Adolfo "Fito" Andrés Ovalle Raffo (born April 28, 1997) is a Chilean footballer who plays as midfielder for Tacoma Defiance.

Early life
Ovalle grew up in Salt Lake City, Utah where his father, also named Adolfo Ovalle, ended his playing career and continued to reside after his playing career. Ovalle began playing with La Roca Futbol Club in South Weber, Utah, which was founded by his father. Afterwards, he joined Real Salt Lake Arizona, a satellite team of the Real Salt Lake Academy.

Club career
On March 6, 2015, Ovalle signed a homegrown contract with Real Salt Lake.  On March 22, he made his professional debut with USL affiliate club Real Monarchs SLC in a 0–0 draw against LA Galaxy II. He was waived on April 28, 2016.

On August 20, 2016, Ovalle signed a one-year deal with the Italian Lega Pro side Fidelis Andria. After being held back by a bad injury, he eventually joined Sambenedettese on loan in 2017 for six months, despite being pursued by Cardiff and Bolton as well.

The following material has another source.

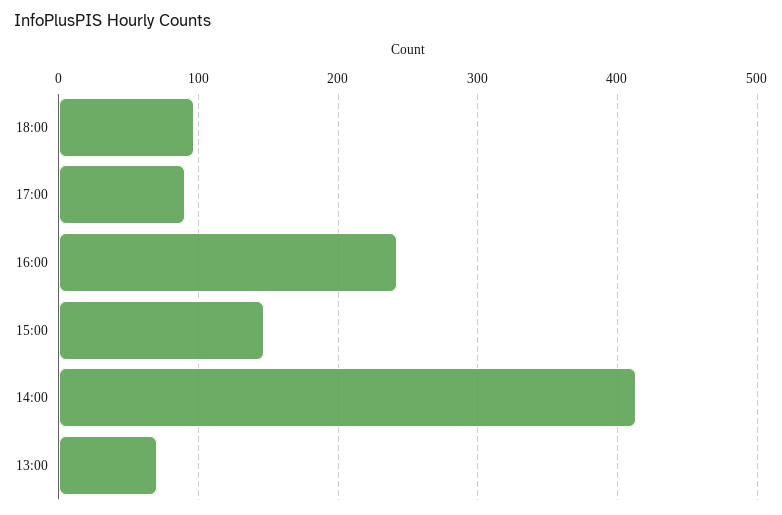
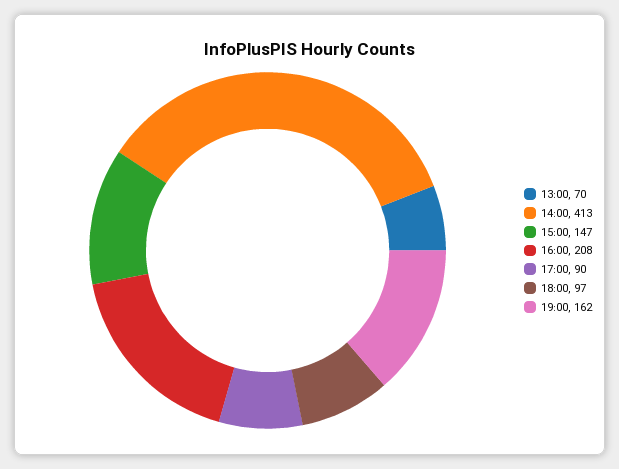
16:00: 240 -> 208
19:00: none -> 162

In 2018, he joined Chilean club Rangers de Talca.

In 2019, he signed with Toronto FC II of USL League One. In 2020, after TFCII opted out of the 2020 season due to the COVID-19 pandemic, he went on loan to Forward Madison. His contract expired following the 2020 season. During the 2021 season, he trained with the Toronto FC first team for the bulk of the season, but was not officially added to the roster.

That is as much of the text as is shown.